# What to do
Reproduce the following data exactly, minus any images.

Data supplied Start Marker

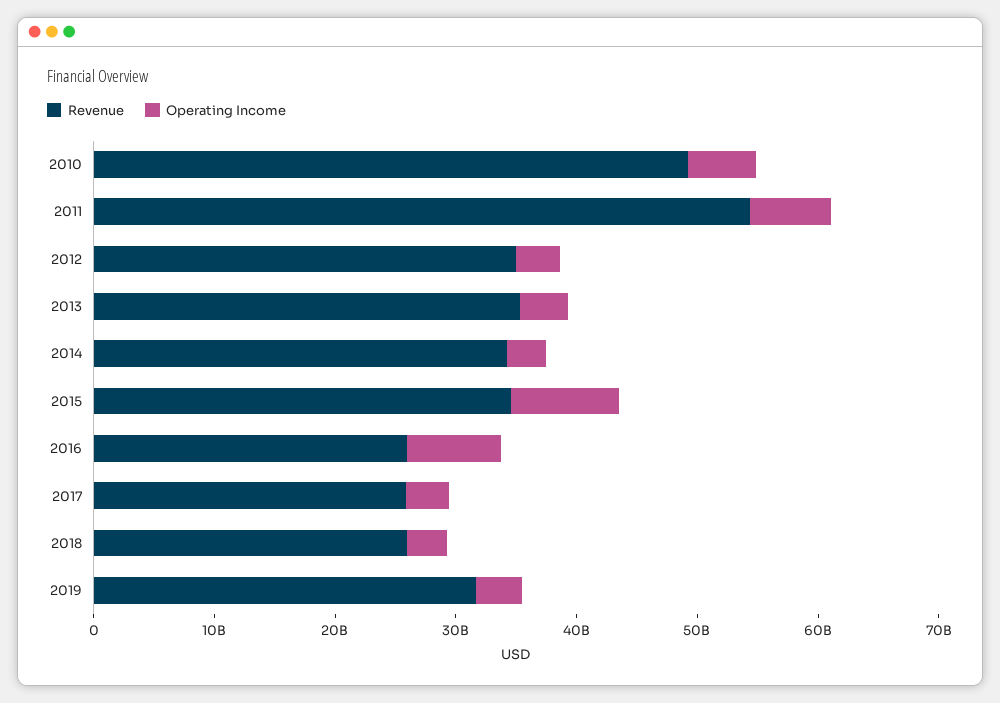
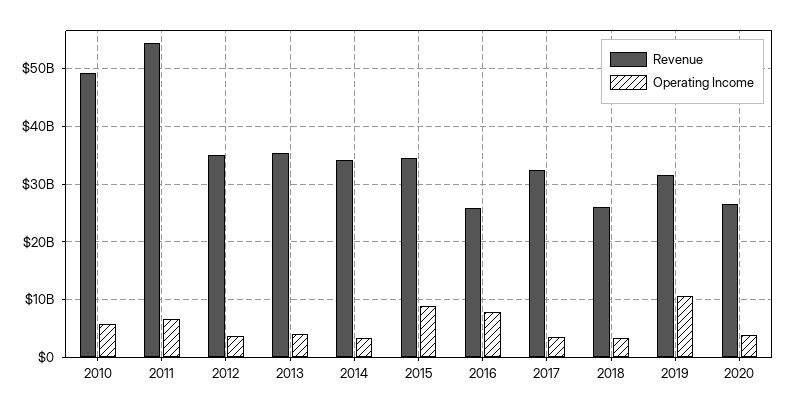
Revenue, 2017: 26000000000 -> 32000000000
Operating Income, 2019: 4000000000 -> 10000000000
Revenue, 2020: none -> 26000000000
Operating Income, 2020: none -> 4000000000

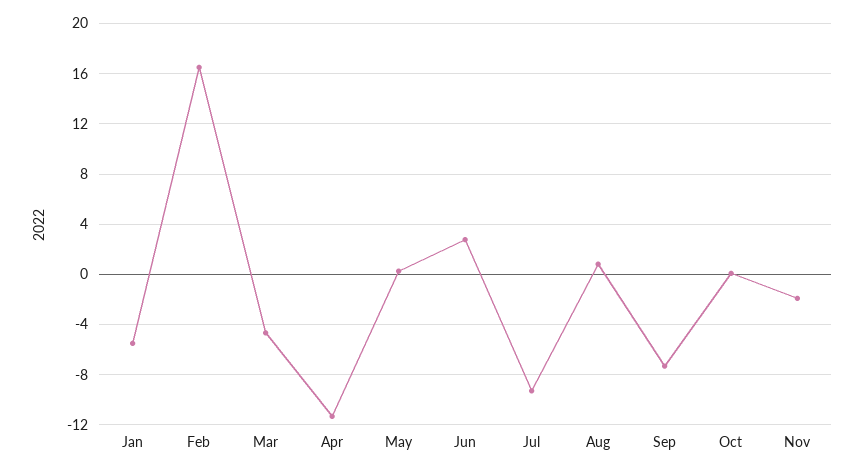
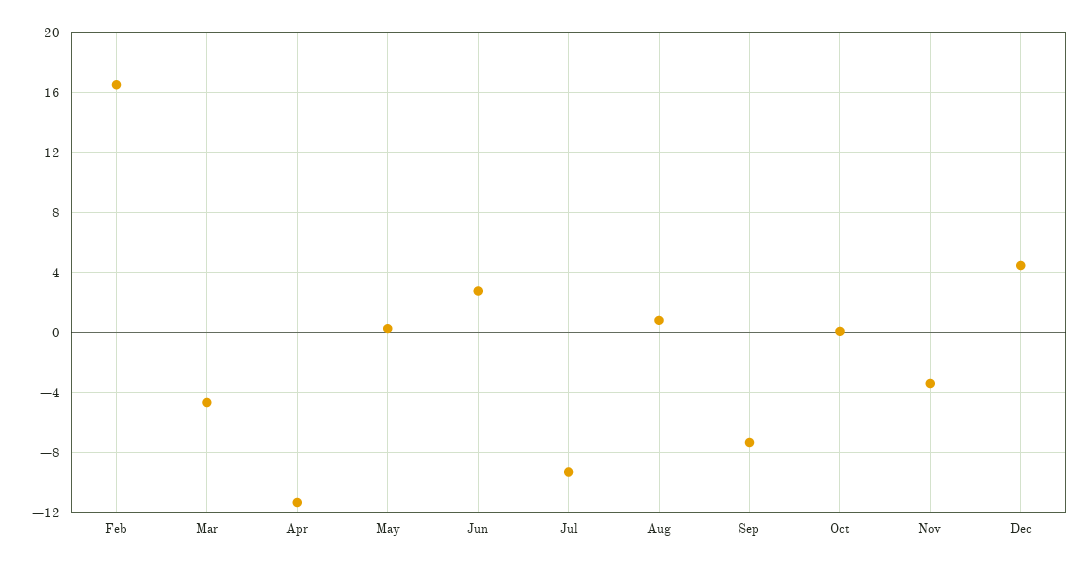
Jan: -5.5 -> none
Nov: -2 -> -3.5
Dec: none -> 4.5

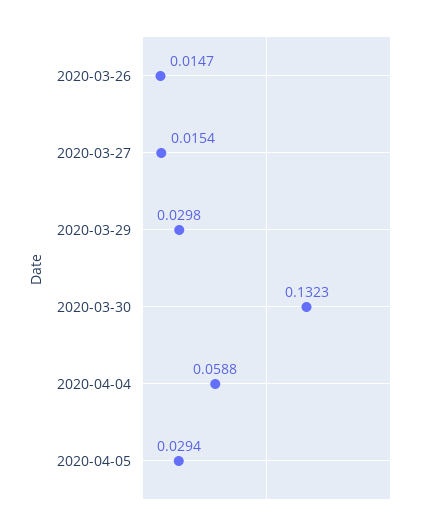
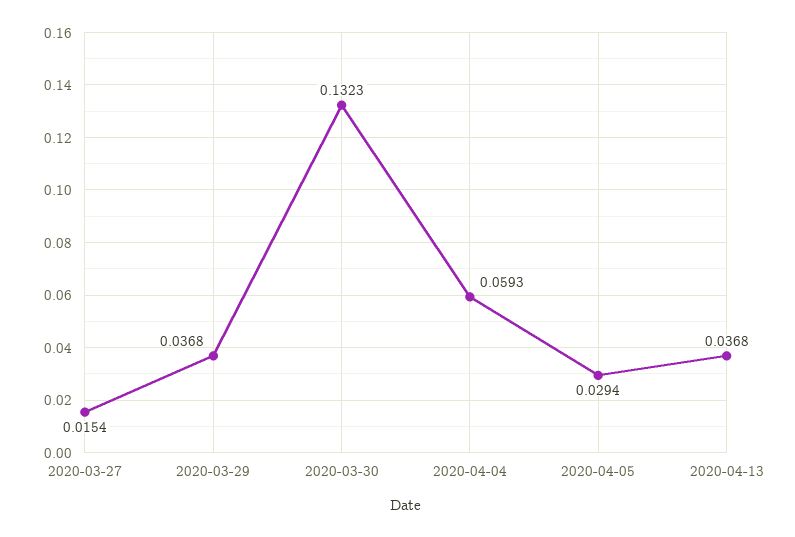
2020-03-26: 0.0147 -> none
2020-03-29: 0.0298 -> 0.0368
2020-04-04: 0.0588 -> 0.0593
2020-04-13: none -> 0.0368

Data supplied End Marker

# Result of the task
Revenue, 2017: 26000000000 -> 32000000000
Operating Income, 2019: 4000000000 -> 10000000000
Revenue, 2020: none -> 26000000000
Operating Income, 2020: none -> 4000000000

Jan: -5.5 -> none
Nov: -2 -> -3.5
Dec: none -> 4.5

2020-03-26: 0.0147 -> none
2020-03-29: 0.0298 -> 0.0368
2020-04-04: 0.0588 -> 0.0593
2020-04-13: none -> 0.0368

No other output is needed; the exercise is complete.